Wednesday, September 17, 2014

What should a pastor know about the Bible?

I'm thinking about starting a new series. What should a pastor know about the Bible?

I'm not talking about content. I'm assuming a pastor will know the content of the Bible. I'm talking about things contextual and hermeneutical.

What is the Bible?
So I think it is appropriate to make the first post hermeneutical. Hermeneutics, by one definition, is the study of meaning and interpretation. How is it that the Bible comes to have meaning to us?

I imagine a common response to the question, "What is the Bible?" would be, "the inspired word of God." That is the appropriate salute, but what do we mean when we say something of this sort?
  • It is, at the very least, a salute to God's authority as mediated in some way through the words of the Bible.
  • It usually implies that the Bible gives me the right answers to the questions of life.
  • It usually implies that the Bible gives me commands on how to live.
1. However, these responses do not answer the most crucial question of all--how am I to understand the words of the Bible? There is usually an assumption in this answer that the meaning of the Bible is self-evident and obvious, which experience tells us it is not.
  • This is the first insight I would like to mention about what a pastor should know about the Bible. The words are susceptible to multiple interpretations. The panoply of differing denominations is not an indicator of our godlessness. It is a direct reflection of the ambiguity of language, especially religious language (we tend to read Scripture differently than we read ordinary communication). It also reflects the pervasive lack of training in how to read the Bible in context, which at least potentially can delimit the polyvalence of the biblical texts.
I don't see how anyone could even begin to argue anything to the contrary and still drive down your average city block in America with its ten different churches.

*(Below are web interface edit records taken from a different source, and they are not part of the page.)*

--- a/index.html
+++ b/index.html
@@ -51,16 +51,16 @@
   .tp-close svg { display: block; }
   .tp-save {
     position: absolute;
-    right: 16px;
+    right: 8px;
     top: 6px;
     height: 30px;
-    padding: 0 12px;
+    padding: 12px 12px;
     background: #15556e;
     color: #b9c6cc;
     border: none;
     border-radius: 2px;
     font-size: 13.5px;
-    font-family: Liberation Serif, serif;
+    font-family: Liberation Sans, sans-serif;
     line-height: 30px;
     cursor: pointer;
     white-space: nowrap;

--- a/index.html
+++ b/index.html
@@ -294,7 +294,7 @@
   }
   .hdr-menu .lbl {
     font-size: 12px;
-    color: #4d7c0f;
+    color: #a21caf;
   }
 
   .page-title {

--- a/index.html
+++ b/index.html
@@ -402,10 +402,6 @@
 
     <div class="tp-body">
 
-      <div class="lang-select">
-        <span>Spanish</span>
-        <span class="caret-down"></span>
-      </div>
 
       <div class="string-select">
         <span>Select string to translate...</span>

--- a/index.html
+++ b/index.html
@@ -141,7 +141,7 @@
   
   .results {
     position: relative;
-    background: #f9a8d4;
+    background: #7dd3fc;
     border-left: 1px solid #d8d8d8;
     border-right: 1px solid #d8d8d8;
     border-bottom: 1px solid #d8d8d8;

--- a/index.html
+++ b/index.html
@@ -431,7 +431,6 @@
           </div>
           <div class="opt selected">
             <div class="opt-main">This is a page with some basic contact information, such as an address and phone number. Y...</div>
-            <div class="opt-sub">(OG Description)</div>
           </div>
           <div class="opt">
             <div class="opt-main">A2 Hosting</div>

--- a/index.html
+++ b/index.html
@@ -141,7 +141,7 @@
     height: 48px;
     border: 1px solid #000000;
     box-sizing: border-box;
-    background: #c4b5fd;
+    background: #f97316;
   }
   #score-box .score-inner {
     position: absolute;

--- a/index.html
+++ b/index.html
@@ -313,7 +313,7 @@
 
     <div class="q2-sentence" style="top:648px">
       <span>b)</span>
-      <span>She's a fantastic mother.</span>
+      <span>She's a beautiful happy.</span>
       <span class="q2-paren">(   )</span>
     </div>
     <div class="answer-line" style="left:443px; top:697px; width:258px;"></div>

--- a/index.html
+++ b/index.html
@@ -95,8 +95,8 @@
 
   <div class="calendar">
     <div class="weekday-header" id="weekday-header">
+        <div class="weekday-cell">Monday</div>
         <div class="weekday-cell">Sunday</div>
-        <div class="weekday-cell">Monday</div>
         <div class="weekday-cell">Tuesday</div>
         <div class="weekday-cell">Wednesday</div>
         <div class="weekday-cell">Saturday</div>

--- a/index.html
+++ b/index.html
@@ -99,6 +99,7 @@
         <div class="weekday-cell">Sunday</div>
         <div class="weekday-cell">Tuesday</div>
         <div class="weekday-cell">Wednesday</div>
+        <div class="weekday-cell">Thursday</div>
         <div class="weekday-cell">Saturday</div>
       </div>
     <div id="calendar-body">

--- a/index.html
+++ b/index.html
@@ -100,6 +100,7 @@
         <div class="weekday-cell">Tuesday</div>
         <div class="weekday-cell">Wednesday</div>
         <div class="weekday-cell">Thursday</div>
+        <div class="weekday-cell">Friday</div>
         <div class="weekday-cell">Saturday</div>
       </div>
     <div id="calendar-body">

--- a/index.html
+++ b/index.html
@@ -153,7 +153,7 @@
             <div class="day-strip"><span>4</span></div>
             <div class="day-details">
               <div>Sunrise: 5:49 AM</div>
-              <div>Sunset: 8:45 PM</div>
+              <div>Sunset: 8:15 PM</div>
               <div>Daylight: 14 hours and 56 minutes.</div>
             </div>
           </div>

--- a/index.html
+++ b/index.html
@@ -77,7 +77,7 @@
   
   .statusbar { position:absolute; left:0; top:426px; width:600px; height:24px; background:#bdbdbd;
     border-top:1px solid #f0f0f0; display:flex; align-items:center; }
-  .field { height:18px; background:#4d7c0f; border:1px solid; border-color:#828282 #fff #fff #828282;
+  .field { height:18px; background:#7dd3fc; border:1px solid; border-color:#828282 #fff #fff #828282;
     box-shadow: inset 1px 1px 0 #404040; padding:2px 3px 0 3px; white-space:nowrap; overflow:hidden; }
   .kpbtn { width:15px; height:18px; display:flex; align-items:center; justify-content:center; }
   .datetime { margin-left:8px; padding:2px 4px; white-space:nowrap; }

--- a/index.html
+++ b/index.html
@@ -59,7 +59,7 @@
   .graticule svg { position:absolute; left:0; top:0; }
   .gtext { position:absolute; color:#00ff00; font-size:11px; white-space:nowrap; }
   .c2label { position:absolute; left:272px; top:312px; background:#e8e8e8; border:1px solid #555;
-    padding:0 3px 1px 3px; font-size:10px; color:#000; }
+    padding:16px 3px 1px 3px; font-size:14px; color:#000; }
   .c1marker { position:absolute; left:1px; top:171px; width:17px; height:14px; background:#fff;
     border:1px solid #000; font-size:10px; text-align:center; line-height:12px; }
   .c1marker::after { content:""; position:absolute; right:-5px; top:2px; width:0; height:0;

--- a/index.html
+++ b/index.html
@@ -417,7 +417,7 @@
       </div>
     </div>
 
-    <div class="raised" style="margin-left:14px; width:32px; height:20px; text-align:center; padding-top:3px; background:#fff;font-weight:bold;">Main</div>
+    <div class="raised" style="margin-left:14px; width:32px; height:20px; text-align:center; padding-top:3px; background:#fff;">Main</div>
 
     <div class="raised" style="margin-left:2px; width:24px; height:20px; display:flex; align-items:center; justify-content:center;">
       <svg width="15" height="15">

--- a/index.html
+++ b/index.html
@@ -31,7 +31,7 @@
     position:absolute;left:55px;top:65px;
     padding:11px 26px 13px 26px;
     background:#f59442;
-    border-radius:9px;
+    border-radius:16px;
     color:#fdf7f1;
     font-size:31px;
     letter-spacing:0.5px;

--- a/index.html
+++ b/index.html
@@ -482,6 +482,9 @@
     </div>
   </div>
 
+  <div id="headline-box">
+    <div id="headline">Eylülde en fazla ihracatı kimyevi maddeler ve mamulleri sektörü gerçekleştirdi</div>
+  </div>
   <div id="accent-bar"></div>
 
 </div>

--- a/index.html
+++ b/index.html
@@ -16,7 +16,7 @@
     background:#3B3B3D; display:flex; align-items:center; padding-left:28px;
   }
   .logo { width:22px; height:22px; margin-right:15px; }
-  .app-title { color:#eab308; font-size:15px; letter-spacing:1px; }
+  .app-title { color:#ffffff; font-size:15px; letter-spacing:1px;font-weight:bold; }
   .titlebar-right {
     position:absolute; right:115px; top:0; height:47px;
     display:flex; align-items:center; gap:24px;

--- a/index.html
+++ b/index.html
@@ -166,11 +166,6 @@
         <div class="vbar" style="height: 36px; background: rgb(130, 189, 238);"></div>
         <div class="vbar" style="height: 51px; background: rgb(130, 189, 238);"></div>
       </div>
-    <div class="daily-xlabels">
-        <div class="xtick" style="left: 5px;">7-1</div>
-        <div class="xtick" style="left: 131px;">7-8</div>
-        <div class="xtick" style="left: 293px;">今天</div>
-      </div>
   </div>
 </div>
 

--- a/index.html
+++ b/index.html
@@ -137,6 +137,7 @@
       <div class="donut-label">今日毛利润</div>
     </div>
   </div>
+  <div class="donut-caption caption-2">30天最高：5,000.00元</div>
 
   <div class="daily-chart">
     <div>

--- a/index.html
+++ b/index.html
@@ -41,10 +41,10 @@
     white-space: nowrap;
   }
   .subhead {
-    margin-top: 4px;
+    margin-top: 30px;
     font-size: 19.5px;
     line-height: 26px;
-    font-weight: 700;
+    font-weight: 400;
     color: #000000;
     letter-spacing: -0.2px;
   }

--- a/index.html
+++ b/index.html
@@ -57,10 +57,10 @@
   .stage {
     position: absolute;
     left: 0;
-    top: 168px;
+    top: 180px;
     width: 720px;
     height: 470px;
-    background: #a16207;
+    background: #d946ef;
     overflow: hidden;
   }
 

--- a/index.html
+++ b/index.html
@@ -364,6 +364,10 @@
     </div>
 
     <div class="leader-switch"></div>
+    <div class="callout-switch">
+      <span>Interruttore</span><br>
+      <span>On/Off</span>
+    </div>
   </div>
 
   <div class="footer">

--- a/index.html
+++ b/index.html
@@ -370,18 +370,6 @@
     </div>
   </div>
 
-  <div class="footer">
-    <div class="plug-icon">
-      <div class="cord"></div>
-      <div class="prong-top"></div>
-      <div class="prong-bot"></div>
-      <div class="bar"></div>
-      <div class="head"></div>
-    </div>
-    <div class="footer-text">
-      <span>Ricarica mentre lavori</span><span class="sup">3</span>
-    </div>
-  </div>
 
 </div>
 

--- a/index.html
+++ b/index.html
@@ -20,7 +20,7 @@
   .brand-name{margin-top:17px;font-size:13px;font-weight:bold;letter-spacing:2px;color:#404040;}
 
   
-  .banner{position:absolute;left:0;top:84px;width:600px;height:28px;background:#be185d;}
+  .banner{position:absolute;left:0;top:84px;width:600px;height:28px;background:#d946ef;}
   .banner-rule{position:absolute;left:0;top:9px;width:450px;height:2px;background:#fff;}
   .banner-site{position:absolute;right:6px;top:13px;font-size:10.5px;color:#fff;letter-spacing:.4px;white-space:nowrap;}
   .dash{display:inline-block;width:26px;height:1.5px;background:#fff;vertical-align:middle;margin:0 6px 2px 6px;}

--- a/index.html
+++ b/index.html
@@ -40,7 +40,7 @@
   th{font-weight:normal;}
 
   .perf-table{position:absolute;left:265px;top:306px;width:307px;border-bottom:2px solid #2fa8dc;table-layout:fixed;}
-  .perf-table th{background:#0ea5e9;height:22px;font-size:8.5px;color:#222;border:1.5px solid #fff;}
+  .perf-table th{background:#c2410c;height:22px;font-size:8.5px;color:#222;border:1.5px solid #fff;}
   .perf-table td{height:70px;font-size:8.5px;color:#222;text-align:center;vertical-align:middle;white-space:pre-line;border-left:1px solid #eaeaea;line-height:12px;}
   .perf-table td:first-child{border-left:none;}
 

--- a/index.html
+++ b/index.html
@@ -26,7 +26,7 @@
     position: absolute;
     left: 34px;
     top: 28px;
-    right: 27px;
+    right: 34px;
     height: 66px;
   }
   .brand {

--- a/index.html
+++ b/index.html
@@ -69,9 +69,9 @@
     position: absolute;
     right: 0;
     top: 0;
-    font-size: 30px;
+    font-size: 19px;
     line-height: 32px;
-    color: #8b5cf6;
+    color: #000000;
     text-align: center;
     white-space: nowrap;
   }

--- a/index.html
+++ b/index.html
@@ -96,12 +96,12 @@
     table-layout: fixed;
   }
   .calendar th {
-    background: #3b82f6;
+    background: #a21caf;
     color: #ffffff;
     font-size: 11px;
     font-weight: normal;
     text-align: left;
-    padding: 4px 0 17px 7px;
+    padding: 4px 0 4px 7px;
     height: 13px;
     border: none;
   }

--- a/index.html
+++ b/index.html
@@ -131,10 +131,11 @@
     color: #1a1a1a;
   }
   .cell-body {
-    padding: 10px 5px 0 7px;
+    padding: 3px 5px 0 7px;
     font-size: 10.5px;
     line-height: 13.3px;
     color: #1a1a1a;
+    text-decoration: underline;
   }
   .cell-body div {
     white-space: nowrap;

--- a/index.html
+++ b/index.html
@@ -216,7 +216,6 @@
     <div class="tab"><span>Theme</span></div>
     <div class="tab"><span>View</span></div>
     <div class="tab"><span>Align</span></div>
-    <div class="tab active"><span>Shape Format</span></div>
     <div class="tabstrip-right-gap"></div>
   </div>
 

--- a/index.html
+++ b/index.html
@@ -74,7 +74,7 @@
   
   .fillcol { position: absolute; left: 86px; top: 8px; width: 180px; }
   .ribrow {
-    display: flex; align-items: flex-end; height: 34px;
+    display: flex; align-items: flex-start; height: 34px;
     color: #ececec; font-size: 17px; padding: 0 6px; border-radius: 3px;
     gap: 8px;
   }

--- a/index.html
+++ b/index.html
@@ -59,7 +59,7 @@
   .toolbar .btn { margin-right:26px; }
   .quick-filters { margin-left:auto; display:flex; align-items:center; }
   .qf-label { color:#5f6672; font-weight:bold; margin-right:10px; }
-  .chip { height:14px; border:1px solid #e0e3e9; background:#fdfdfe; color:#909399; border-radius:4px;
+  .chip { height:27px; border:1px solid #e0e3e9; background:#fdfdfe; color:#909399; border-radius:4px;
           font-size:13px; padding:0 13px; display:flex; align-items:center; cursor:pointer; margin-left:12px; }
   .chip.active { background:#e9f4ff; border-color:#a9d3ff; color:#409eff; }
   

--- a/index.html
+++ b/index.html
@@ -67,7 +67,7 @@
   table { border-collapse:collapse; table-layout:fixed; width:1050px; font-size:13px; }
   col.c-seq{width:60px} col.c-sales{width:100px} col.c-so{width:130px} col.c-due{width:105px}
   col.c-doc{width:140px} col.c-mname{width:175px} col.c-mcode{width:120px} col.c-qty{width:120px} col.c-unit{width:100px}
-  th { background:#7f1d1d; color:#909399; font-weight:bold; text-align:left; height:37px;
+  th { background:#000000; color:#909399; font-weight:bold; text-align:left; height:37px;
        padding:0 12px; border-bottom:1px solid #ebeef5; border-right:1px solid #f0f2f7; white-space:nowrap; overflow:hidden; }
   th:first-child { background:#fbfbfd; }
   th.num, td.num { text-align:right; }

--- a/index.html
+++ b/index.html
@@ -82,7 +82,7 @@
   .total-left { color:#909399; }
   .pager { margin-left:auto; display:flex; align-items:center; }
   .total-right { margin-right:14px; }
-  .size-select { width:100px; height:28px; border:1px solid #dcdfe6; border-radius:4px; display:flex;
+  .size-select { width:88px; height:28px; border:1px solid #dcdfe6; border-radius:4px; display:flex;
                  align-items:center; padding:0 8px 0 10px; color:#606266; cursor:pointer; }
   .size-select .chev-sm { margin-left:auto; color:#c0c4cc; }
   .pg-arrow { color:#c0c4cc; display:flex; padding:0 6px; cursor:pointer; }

2. A second point is much more crucial. These responses to the question, "What is the Bible?" tend toward an informational reading of Scripture. But think about it, if the primary function of Scripture is informational--what I should believe and how I should live--then it is not formatted very helpfully. If the primary function of the Bible is informational, then the best thing to do is to break it down into a systematic presentation of what we should believe and how we should live.

If the Bible is only informational, then we should stop worrying about preaching from the biblical texts themselves and should focus on its implicit theology in preaching and teaching. If its purpose is primarily informational, then its actual genres (stories, occasional letters, prophecies to Israel, etc) are distracting. We should boil the content down and extract it for more efficient use.

This leads us to a second realization about Scripture:
  • The Bible is as much or more transformational as it is informational. We have a different experience when we read Genesis as a story than when we try to extract its implicit ideas and practices. In that sense, it is not primarily a book of answers or ideas. It is a sacrament of transformation, a divinely appointed place to encounter God.
That's enough for today. Today I suggested that a pastor should have a larger sense of the Bible than it simply being an answer, idea, or worldview book. It is a book more for God to do something to us than a book for us to find out something.

More to come...

1 comment:

Brian LePort said...

Several years ago I heard the Catholic theologian Scott Hahn say, "Before the Bible was a 'document' is was a 'sacrament'." That stuck with me and I think it is similar in tone to what you're saying here.